POSTED: Tuesday, February 21, 2012 - 2:33pm
UPDATED: Tuesday, February 21, 2012 - 2:59pm
More than $5 million paid by unsuspecting Americans was obtained through a fraudulent collections scam operating out of India for the past two years. This was according to a Federal Trade Commission press release posted Monday. The release stated that a U.S. district court has halted an operation allegedly collecting “phantom” payday loan debts the consumers did not owe by harrassing the victims with threats of immediate arrest and jail time.
The FTC said millions of collection calls were placed from India since January 2010. Victims’ contact information was somehow obtained from consumers’ online applications for high-interest, short-term payday loans, according to the FTC investigation. The operation was allegedly run by American companies, who were outsourcing the call center in India.

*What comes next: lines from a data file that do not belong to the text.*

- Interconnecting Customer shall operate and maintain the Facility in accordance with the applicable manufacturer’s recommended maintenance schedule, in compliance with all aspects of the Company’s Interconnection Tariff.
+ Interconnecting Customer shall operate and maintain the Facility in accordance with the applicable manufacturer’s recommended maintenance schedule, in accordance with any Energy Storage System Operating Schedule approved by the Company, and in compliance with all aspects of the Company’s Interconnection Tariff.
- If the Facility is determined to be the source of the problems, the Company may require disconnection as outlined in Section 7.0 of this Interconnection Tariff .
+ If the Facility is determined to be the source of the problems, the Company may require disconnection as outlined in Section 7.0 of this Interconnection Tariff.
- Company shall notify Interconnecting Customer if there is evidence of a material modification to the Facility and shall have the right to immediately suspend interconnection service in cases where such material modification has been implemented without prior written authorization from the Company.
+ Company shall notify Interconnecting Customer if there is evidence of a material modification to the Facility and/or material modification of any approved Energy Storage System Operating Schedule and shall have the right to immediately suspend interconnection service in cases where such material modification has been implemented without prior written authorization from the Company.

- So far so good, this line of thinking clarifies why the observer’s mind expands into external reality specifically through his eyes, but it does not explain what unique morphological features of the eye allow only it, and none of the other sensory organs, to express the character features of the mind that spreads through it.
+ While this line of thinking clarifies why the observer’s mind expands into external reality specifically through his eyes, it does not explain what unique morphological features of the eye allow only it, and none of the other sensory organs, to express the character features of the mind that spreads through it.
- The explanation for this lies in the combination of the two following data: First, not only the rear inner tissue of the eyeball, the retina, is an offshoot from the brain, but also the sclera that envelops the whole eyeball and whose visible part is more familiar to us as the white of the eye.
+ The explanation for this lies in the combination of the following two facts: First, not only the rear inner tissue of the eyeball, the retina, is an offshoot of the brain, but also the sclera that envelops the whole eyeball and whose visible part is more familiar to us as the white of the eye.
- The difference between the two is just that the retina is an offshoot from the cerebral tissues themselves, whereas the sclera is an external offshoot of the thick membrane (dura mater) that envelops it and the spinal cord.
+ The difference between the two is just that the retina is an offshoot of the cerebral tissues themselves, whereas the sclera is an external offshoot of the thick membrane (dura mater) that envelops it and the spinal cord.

The public release revealed the defendants often pretended to be law enforcement or government authorities from the “Federal Department of Crime and Prevention” demanding more between $300 to $2,000 at a time. At other times, the callers said they were filing a large lawsuit against the consumer because of the delinquent payday loan or would have the consumer fired from his or her job.
The FTC said the victims never owed any money either because the payday loans never existed, or the defendants had no authority to collect since they were owed to another company. The court order stops the illegal conduct and freezes the operation while the investigation moves forward.

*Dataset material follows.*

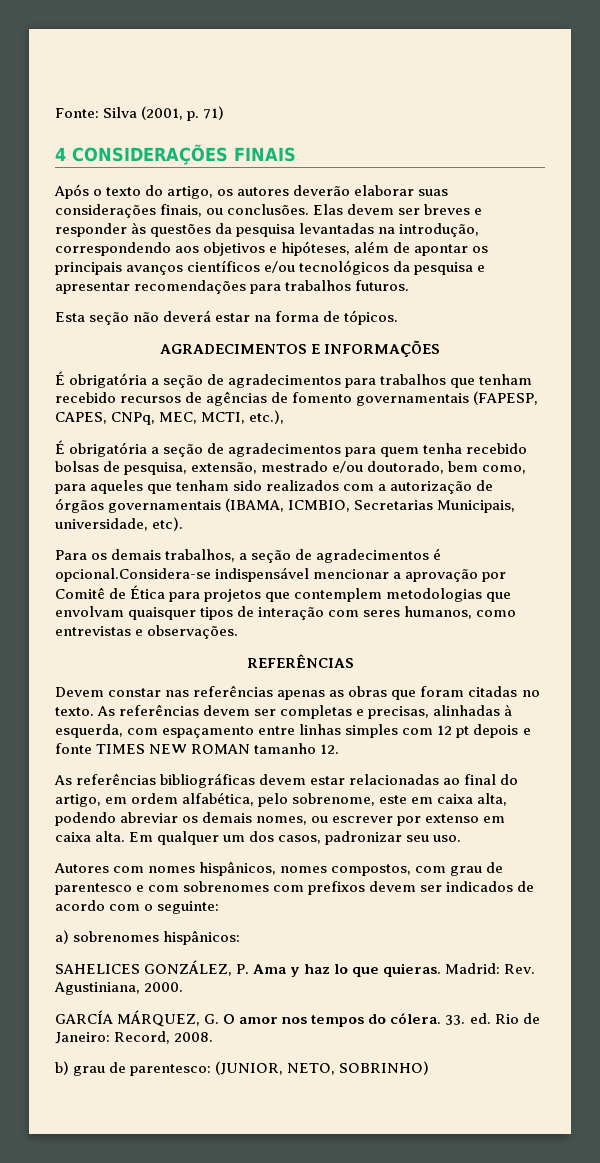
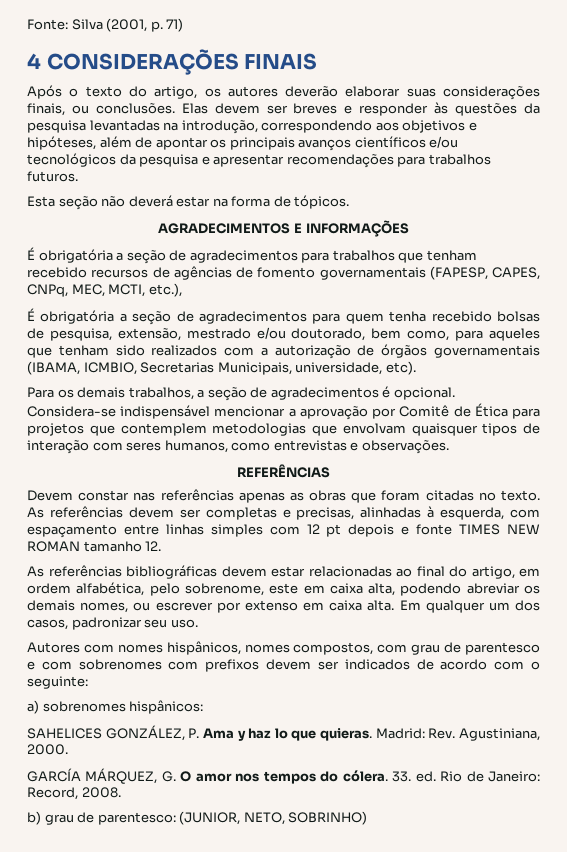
- Para os demais trabalhos, a seção de agradecimentos é opcional.Considera-se indispensável mencionar a aprovação por Comitê de Ética para projetos que contemplem metodologias que envolvam quaisquer tipos de interação com seres humanos, como entrevistas e observações.
+ Para os demais trabalhos, a seção de agradecimentos é opcional. Considera-se indispensável mencionar a aprovação por Comitê de Ética para projetos que contemplem metodologias que envolvam quaisquer tipos de interação com seres humanos, como entrevistas e observações.

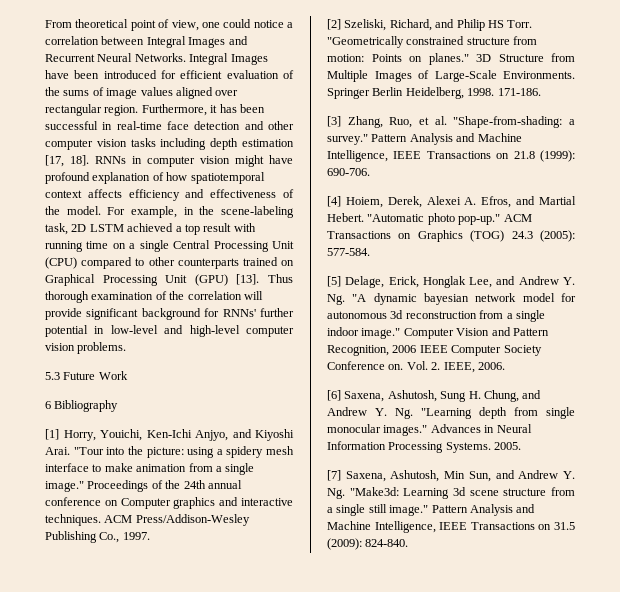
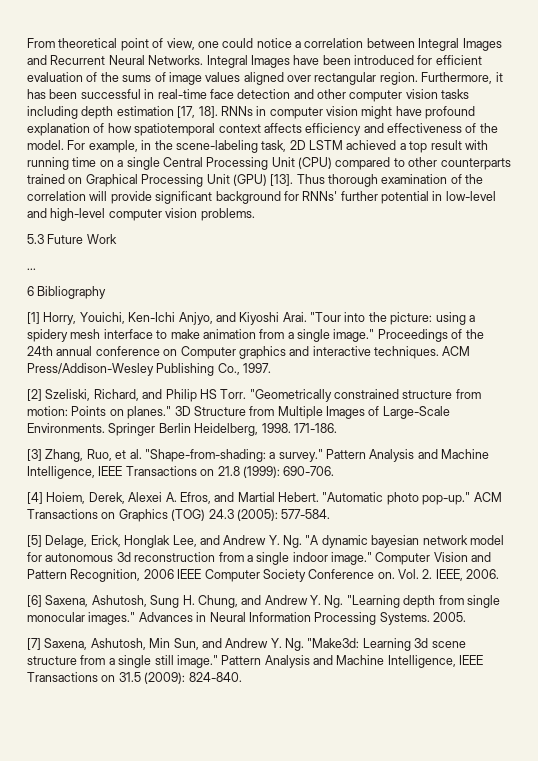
+ ...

“This is a brazen operation based on pure fraud, and the FTC is committed to shutting it down,” said David Vladeck, Director of the FTC’s Bureau of Consumer Protection. “Consumers should not be pressured into paying debt they don’t remember owing. Legitimate debt collectors must provide consumers with both written information about the debt, and instructions for protecting themselves if they don’t think they owe the debt.”
As part of its continuing crackdown on scams that target consumers in financial distress, the FTC charged Villa Park, California-based American Credit Crunchers, LLC, an affiliated company called Ebeeze, LLC, and the companies’ owner, Varang K. Thaker, with violating the FTC Act and the Fair Debt Collection Practices Act.

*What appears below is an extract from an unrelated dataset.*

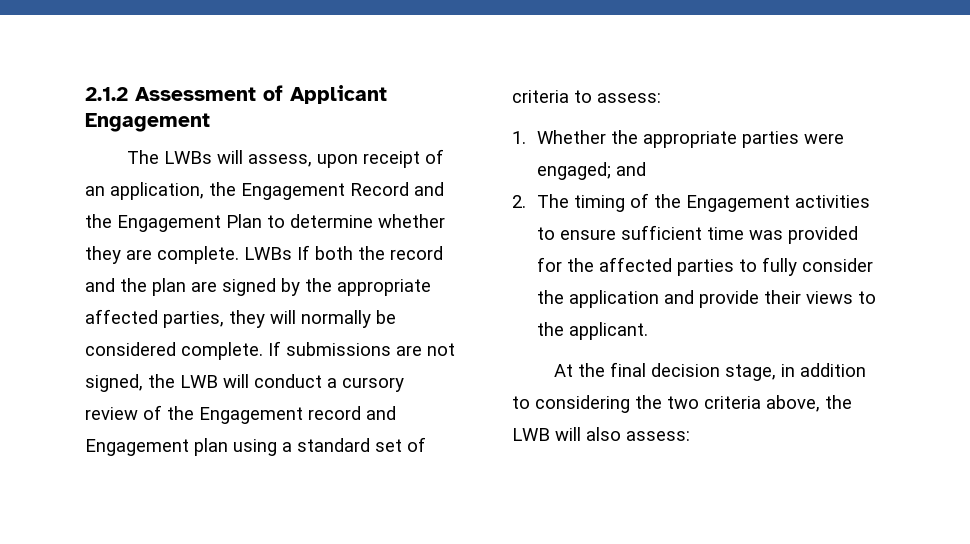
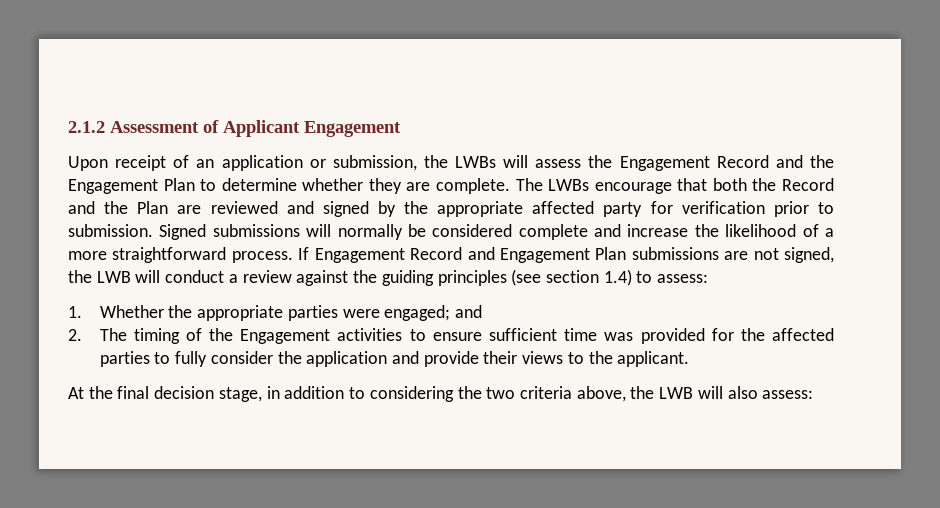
- The LWBs will assess, upon receipt of an application, the Engagement Record and the Engagement Plan to determine whether they are complete.
+ Upon receipt of an application or submission, the LWBs will assess the Engagement Record and the Engagement Plan to determine whether they are complete.
- LWBs If both the record and the plan are signed by the appropriate affected parties, they will normally be considered complete. If submissions are not signed, the LWB will conduct a cursory review of the Engagement record and Engagement plan using a standard set of criteria to assess:
+ The LWBs encourage that both the Record and the Plan are reviewed and signed by the appropriate affected party for verification prior to submission. Signed submissions will normally be considered complete and increase the likelihood of a more straightforward process. If Engagement Record and Engagement Plan submissions are not signed, the LWB will conduct a review against the guiding principles (see section 1.4) to assess:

Over the last two years, consumers have filed more than 4,000 complaints with the FTC and state attorneys general about fraudulent debt collection calls.
According to the FTC’s complaint, Thaker obtained information – often including Social Security or bank account numbers – about consumers who had inquired about, applied for, or obtained online payday loans. Thaker worked with telephone callers in India who called consumers using deceptive statements and threats to convince them to pay debts that were not owed or that he was not authorized to collect, the FTC alleged.
Court documents reveal Thaker had withdrawn tens of thousands of dollars from the American Credit Crunchers and Ebeeze bank accounts, the FTC alleged.